NOVA DÉLHI - O Dalai Lama, líder espiritual e político dos tibetanos no exílio, pediu nesta quarta-feira uma pressão internacional maior sobre Pequim para pôr fim à repressão militar chinesa que se intensifica, segundo ele, nas regiões da China povoadas por tibetanos.

Em um comunicado, o Dalai Lama conclama "os líderes mundiais, os parlamentares, as ONGs e os povos" a exigir "o fim imediato da atual repressão" assim como "a libertação de todos aqueles que foram presos ou interpelados".

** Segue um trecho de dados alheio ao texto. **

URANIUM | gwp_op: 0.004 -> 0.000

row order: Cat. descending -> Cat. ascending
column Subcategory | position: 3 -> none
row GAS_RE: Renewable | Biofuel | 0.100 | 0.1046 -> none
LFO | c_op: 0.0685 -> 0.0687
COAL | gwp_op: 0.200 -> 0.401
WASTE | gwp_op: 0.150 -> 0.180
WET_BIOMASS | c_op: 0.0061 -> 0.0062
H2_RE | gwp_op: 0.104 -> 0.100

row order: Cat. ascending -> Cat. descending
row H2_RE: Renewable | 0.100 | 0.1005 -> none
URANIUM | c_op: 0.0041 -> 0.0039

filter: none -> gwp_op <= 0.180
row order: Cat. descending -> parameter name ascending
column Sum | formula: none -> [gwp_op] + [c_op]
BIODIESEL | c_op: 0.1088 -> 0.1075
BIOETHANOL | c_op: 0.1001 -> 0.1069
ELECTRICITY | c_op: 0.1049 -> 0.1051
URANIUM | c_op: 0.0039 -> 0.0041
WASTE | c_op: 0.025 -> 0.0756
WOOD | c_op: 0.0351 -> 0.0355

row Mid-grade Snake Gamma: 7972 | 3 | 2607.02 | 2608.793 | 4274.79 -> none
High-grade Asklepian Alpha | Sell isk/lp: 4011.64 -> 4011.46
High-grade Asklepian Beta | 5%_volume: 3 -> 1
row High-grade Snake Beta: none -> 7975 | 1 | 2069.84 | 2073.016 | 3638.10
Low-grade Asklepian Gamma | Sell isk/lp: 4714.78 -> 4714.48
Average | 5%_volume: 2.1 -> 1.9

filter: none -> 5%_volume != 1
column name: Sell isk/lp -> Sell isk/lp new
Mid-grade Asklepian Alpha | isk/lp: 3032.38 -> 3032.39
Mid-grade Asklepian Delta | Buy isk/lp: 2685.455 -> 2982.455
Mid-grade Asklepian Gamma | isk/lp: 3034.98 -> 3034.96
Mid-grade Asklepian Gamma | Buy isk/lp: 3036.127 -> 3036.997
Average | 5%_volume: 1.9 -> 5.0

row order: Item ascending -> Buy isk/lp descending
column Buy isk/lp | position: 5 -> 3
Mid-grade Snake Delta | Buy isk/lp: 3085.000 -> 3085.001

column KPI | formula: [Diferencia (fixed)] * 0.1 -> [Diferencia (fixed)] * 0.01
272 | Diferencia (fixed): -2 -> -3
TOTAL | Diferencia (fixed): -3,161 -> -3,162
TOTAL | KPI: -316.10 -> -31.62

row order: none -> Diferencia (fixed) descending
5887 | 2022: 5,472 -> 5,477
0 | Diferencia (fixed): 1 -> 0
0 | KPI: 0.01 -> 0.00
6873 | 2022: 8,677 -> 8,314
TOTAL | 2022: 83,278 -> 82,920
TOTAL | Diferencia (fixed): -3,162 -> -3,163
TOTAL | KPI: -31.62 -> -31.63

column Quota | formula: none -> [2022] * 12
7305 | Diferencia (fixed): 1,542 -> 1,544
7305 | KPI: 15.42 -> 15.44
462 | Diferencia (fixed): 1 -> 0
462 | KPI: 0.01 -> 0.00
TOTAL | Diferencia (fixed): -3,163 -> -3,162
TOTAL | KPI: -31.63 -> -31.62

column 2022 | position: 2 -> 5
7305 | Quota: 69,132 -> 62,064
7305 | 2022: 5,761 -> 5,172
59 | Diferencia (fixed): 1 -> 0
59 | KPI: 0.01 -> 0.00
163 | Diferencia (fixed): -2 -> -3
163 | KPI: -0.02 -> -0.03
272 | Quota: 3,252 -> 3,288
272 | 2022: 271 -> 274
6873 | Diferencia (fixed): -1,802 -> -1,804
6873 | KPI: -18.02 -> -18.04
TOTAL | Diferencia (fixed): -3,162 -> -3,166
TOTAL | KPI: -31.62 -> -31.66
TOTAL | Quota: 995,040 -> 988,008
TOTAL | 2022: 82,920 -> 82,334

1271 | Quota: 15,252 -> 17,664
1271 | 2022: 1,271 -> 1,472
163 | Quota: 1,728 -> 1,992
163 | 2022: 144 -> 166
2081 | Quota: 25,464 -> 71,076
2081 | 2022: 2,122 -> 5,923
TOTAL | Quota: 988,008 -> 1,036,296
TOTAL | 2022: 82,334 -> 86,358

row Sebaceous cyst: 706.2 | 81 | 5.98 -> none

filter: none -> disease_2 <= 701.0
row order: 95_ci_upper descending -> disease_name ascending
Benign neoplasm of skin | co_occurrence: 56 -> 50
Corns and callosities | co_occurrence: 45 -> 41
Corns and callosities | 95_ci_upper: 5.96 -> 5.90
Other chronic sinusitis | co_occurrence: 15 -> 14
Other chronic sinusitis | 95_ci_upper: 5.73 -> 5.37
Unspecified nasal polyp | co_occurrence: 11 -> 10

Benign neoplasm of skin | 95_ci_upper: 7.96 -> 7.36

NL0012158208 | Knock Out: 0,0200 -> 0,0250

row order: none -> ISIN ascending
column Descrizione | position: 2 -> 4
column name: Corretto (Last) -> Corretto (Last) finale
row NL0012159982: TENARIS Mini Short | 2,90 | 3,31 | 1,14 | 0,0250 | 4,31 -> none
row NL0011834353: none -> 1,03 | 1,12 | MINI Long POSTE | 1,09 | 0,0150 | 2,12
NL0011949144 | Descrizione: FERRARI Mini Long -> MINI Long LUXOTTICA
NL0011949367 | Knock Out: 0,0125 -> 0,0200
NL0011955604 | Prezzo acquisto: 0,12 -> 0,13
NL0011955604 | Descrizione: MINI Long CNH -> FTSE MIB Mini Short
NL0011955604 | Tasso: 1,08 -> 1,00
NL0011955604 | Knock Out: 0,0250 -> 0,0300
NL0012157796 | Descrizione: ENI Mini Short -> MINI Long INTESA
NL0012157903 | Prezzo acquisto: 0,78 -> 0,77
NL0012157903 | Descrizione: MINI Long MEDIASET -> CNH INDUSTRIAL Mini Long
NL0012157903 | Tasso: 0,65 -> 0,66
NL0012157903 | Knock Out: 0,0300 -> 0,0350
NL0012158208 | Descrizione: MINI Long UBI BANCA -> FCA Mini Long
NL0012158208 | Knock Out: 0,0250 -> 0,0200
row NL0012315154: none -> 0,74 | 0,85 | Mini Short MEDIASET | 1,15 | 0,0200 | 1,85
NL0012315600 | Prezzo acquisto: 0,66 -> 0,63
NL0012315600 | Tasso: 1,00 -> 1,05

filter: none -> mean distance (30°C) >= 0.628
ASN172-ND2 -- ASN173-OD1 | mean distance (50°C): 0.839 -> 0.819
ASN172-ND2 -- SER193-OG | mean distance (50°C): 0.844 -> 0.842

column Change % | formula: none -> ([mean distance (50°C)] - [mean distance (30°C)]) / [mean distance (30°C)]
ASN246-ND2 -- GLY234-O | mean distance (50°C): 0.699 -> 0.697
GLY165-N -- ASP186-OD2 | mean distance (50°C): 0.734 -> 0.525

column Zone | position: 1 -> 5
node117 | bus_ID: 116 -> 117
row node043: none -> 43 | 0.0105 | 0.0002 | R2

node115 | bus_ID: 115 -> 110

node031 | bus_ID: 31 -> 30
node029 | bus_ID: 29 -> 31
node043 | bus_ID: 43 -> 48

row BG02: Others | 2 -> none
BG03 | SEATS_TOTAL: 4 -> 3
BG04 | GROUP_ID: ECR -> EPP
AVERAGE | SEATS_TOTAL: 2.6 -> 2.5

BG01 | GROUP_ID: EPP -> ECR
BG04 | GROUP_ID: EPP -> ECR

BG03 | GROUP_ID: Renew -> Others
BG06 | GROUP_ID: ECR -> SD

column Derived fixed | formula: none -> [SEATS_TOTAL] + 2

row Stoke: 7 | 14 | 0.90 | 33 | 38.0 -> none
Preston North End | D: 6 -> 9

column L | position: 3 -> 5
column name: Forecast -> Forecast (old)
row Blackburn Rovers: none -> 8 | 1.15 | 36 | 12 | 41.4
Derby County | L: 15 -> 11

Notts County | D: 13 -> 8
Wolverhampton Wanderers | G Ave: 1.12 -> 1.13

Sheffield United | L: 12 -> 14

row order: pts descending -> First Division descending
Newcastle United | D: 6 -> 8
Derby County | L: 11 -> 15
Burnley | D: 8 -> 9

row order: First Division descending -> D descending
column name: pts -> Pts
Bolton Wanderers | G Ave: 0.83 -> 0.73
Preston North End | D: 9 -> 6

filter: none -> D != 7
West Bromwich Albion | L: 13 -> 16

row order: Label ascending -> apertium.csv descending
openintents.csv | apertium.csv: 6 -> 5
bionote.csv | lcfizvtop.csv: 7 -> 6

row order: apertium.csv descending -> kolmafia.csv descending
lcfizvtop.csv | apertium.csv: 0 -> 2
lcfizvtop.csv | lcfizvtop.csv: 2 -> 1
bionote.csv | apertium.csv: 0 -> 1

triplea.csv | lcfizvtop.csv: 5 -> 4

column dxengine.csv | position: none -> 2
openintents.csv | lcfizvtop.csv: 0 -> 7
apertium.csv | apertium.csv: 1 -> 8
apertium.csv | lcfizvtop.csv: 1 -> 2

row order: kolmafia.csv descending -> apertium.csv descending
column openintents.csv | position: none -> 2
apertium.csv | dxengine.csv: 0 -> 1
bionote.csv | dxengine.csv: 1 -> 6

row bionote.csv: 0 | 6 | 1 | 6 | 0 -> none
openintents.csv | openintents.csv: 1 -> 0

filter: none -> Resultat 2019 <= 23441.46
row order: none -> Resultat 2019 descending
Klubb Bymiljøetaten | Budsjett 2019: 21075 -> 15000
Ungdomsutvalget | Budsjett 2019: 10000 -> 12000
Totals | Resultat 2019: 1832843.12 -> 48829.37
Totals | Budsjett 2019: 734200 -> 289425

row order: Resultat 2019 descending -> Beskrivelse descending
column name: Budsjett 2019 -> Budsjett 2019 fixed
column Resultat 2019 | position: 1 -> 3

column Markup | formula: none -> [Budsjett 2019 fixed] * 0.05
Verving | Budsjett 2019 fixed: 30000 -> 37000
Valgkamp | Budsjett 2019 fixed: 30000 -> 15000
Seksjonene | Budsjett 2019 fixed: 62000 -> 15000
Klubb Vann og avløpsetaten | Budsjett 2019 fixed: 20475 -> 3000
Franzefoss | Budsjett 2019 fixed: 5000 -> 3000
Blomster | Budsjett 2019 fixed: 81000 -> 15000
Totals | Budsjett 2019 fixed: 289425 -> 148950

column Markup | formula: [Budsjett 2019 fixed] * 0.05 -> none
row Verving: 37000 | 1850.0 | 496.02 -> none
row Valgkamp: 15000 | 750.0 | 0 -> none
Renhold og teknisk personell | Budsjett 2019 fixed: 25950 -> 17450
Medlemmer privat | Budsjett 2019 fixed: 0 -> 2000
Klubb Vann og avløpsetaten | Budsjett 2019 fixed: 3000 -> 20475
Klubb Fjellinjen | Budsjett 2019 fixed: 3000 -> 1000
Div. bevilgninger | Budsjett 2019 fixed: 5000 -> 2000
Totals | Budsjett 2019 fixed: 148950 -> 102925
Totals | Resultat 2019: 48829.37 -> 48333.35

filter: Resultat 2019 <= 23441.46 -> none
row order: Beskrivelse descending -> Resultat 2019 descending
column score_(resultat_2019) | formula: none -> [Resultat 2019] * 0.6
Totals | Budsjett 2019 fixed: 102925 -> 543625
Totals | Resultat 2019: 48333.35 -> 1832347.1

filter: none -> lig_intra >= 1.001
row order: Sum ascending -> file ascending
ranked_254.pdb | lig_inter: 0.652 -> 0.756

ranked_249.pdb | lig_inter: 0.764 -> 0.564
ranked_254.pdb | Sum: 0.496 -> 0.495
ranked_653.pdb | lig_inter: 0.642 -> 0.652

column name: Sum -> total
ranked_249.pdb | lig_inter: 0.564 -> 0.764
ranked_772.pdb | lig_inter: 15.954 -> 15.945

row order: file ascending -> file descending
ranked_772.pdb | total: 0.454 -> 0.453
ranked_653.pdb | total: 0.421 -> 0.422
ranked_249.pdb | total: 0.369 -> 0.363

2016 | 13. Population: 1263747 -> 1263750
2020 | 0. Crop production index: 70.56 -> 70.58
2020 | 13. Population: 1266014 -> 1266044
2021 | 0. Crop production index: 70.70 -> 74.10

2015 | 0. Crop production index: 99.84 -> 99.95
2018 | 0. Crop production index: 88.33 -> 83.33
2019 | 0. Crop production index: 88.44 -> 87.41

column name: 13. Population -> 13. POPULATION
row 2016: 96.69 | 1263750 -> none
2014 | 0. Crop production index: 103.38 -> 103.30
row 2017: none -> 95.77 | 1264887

- As autoridades chinesas mobilizaram um grande contingente em regiões tradicionais tibetanas, e não somente começaram a reprimir duramente os tibetanos pretensamente envolvidos nos tumultos, como também bloquearam as regiões onde foram registradas manifestações - declarou o Dalai Lama.

As "regiões tradicionais tibetanas" de que fala o Dalai Lama são a Região Autônoma do Tibete e as regiões vizinhas de várias províncias chinesas onde residem diversos tibetanos.

As manifestações tibetanas começaram no dia 10 de março em Lhasa, capital do Tibete, em ocasião do 49º aniversário do levante tibetano contra o poder chinês e do exílio do Dalai Lama, que se refugiou em Dharamsala, norte da Índia.

O registro oficial chinês é de 18 civis e dois policiais mortos durante as três semanas de protestos.

Para o governo tibetano no exílio, o registro da repressão chinesa é de 135 a 140 mortos, mais de 1.000 feridos e centenas de prisões.

Em seu comunicado, o Dalai Lama declara dispor de informações provenientes "de fontes confiáveis" de acordo com as quais "vários tibetanos feridos têm medo de ir aos hospitais e às clínicas administrados pelos chineses".

O Dalai Lama mais uma vez pediu a formação de uma comissão de investigação internacional.